The allegorical mode however has not only been of major importance in the past as representing the Cosmos in the ancient world or speculating on the nature of the Universe in the Middle Ages, it also plays a significant role in modern literature, exhibiting incomprehensible and unconceivable dimensions rooted in the depth of the unconscious as in Beckett’s “ Waiting for Godot” or in Kafka’s novels.
What all that means – thinking and designing in images, metaphors, models, analogies, symbols and allegories – is nothing more than a transition from purely pragmatic approaches to a more creative mode of thinking. It means a process of thinking in qualitative values rather than quantitative data, a process that is based on synthesis rather than analysis. Not that analytical methods are opposed but more in the direction that analysis and synthesis alternate as naturally as breathing in and breathing out, as Goethe put it. It is meant to be a transition in the process of thinking from a metrical space to the visionary space of coherent systems, from the concepts of homology to the concepts of morphology.

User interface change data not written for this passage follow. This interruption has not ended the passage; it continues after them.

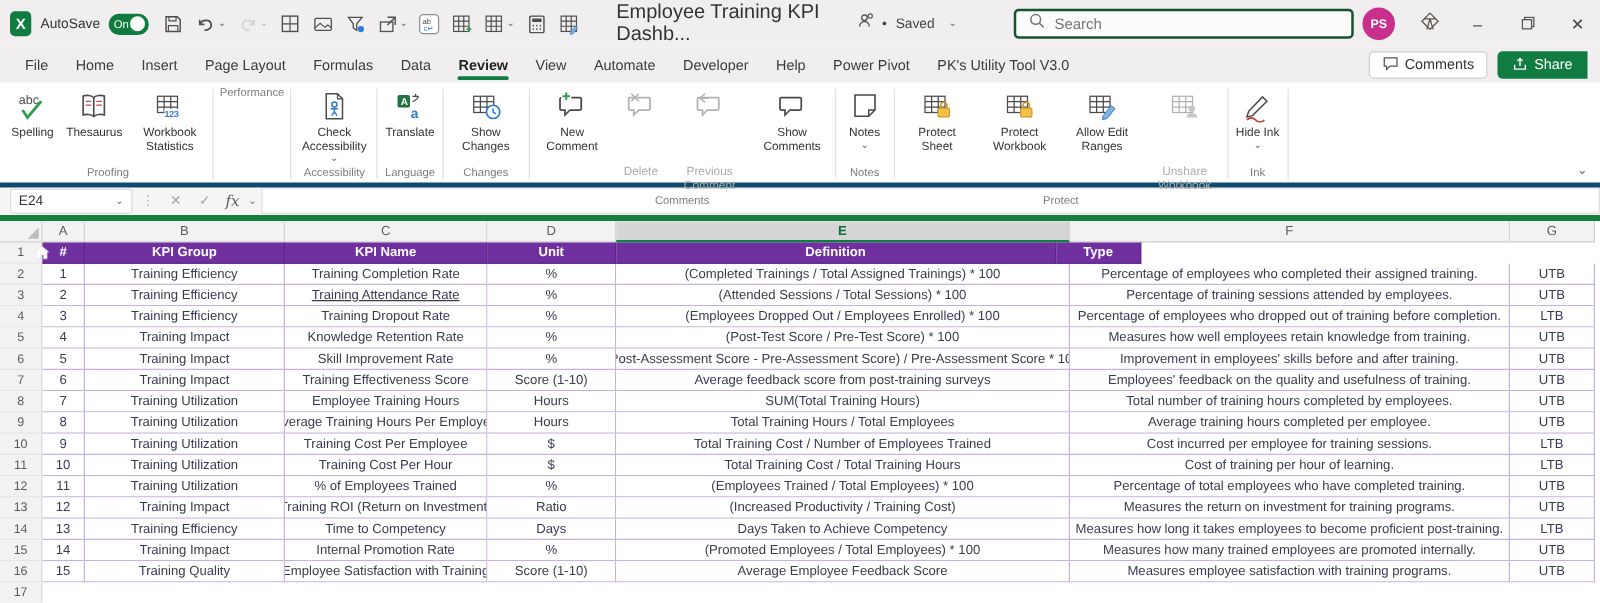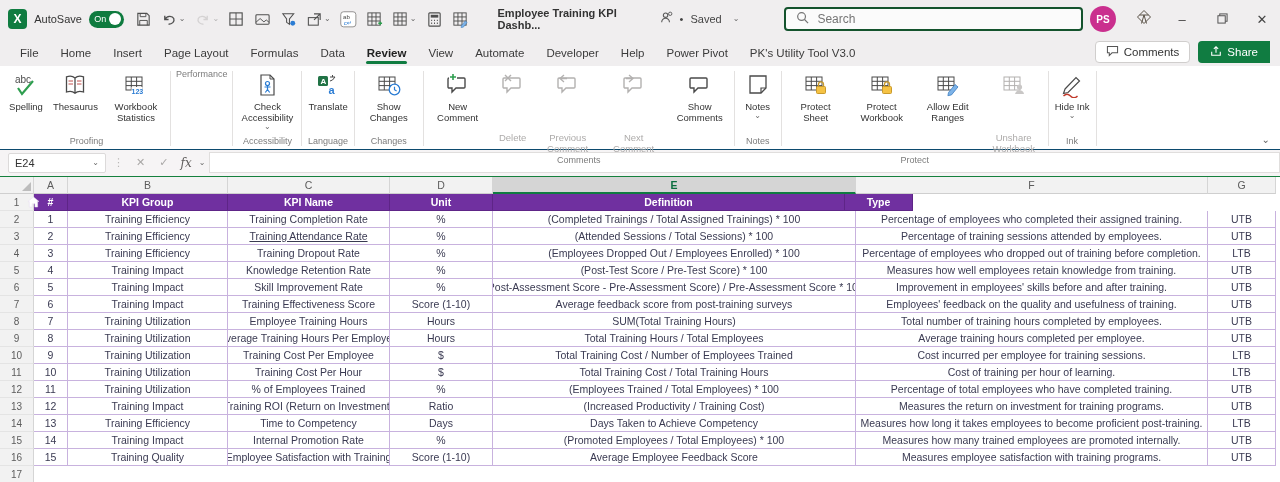--- a/index.html
+++ b/index.html
@@ -20,7 +20,7 @@
   .qat-btn.disabled { opacity:.45; }
   .chev { font-size:8px; color:#6a6a6a; line-height:1; }
   .doc-title-wrap { display:flex; align-items:center; gap:7px; margin-left:22px; }
-  .doc-title { font-size:11px; color:#333;font-weight:bold; }
+  .doc-title { font-size:16px; color:#333; }
   .saved-status { font-size:11px; color:#444; display:flex; align-items:center; gap:4px; }
   .search-box { margin-left:38px; width:310px; height:24px; background:#fbfbfb; border:2px solid #14532d;
     border-radius:4px; display:flex; align-items:center; padding:0 10px; gap:8px; }

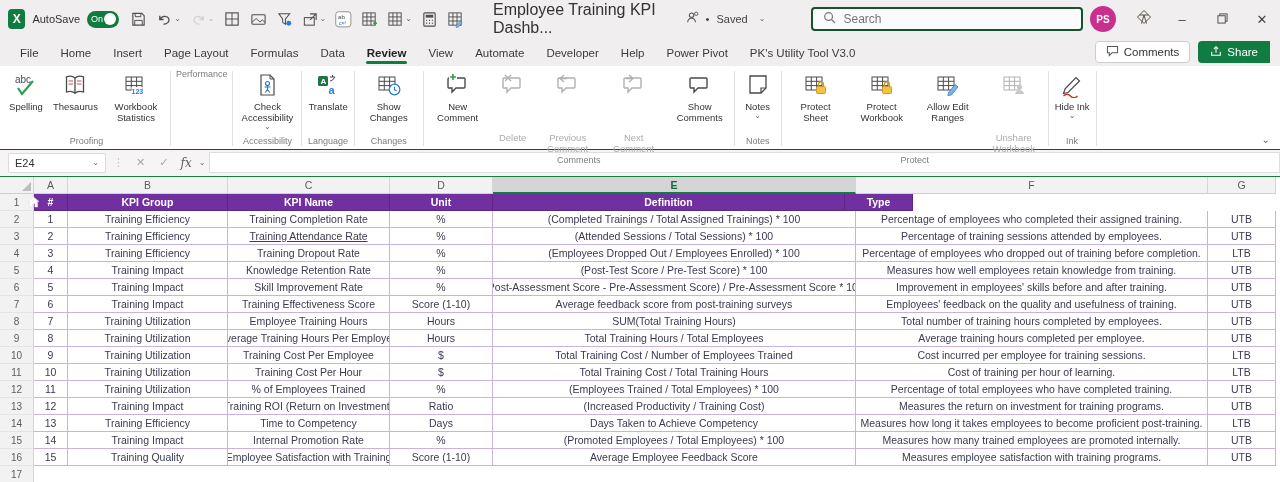--- a/index.html
+++ b/index.html
@@ -44,7 +44,7 @@
     align-items:center; gap:5px; padding:0 12px; font-size:11.5px; color:#fff; }
 
   
-  .ribbon { height:84px; background:#fff; border-bottom:1px solid #0c4a6e; display:flex;
+  .ribbon { height:84px; background:#fff; border-bottom:4px solid #0c4a6e; display:flex;
     padding:2px 4px 0; position:relative; }
   .rgroup { display:flex; flex-direction:column; }
   .gbtns { display:flex; align-items:stretch; flex:1; }

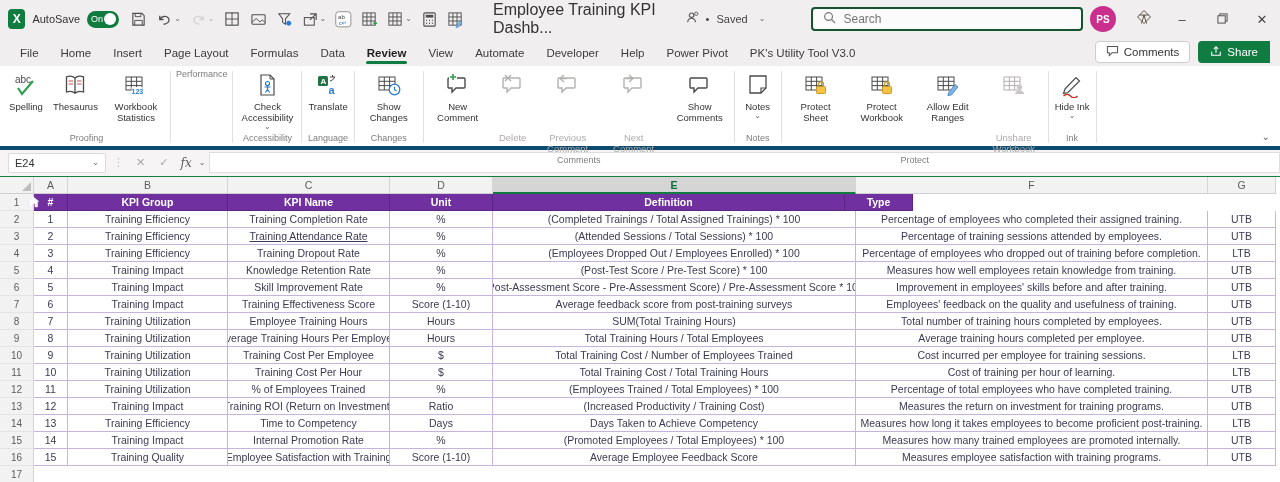--- a/index.html
+++ b/index.html
@@ -370,15 +370,6 @@
           </div>
           <div class="rlabel">Previous Comment</div>
         </div>
-        <div class="rbtn disabled">
-          <div class="ric">
-            <svg width="26" height="26" viewBox="0 0 26 26">
-              <path d="M4 6 h15 a1 1 0 0 1 1 1 v8 a1 1 0 0 1 -1 1 h-8 l-4 4 v-4 h-3 a1 1 0 0 1 -1 -1 V7 a1 1 0 0 1 1 -1 z" fill="#fff" stroke="#b3b1b0" stroke-width="1.4"></path>
-              <path d="M8 3 l4 3.5 -4 3.5 M12 6.5 h-7" fill="none" stroke="#b3b1b0" stroke-width="1.3"></path>
-            </svg>
-          </div>
-          <div class="rlabel">Next Comment</div>
-        </div>
         <div class="rbtn">
           <div class="ric">
             <svg width="26" height="26" viewBox="0 0 26 26">

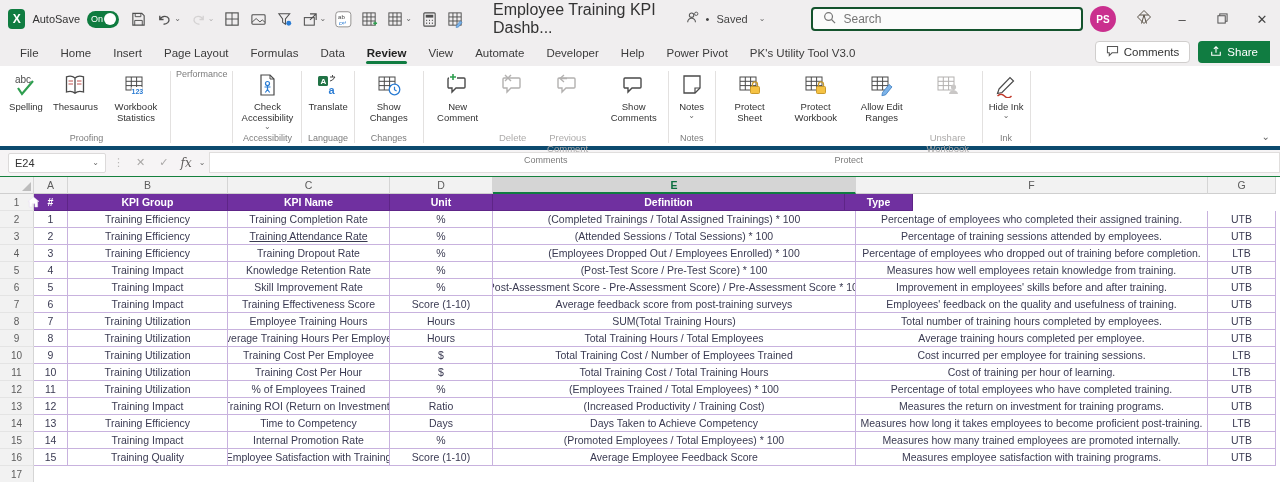--- a/index.html
+++ b/index.html
@@ -57,7 +57,7 @@
   .ribbon-collapse { position:absolute; right:10px; bottom:4px; color:#666; font-size:10px; }
 
   
-  .formulabar { height:27px; background:#f6f4f5; border-bottom:1px solid #15803d; display:flex; align-items:center; padding:2px 0 3px 8px; gap:4px; }
+  .formulabar { height:27px; background:#f6f4f5; border-bottom:5px solid #15803d; display:flex; align-items:center; padding:2px 0 3px 8px; gap:4px; }
   .namebox { width:98px; height:20px; background:#fff; border:1px solid #dcdada; border-radius:2px;
     display:flex; align-items:center; font-size:11px; color:#333; padding:0 6px; }
   .namebox .nb-text { flex:1; }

All of the different modes described are part of a morphological concept which is understood as a study of formations and transformations whether of thoughts, facts, objects or conditions as they present themselves to sentient experiences.
This approach is not meant to act as a substitute for the quantitative sciences which break down forms, as we know them, into functions to make them controllable, but it is meant to counteract the increasing influence of those sciences that claim a monopoly of understanding.
Therefore, the city-images as they are shown in this anthology are not analysed according to function and other measurable criteria – a method which is usually applied – but they are interpreted on a conceptual level demonstrating ideas, images, metaphors and analogies. The interpretations are conceived in a morphological sense, wide open to subjective speculation and transformation. The book shows the more transcendental aspect, the underlying perception that goes beyond the actual design. In other terms, it shows the common design principle which is similar in dissimilar conditions. There are three levels of reality exposed: the factual reality – the object; the perceptual reality – the analogy; and the conceptual reality – the idea, shown as the plan – the image – the word.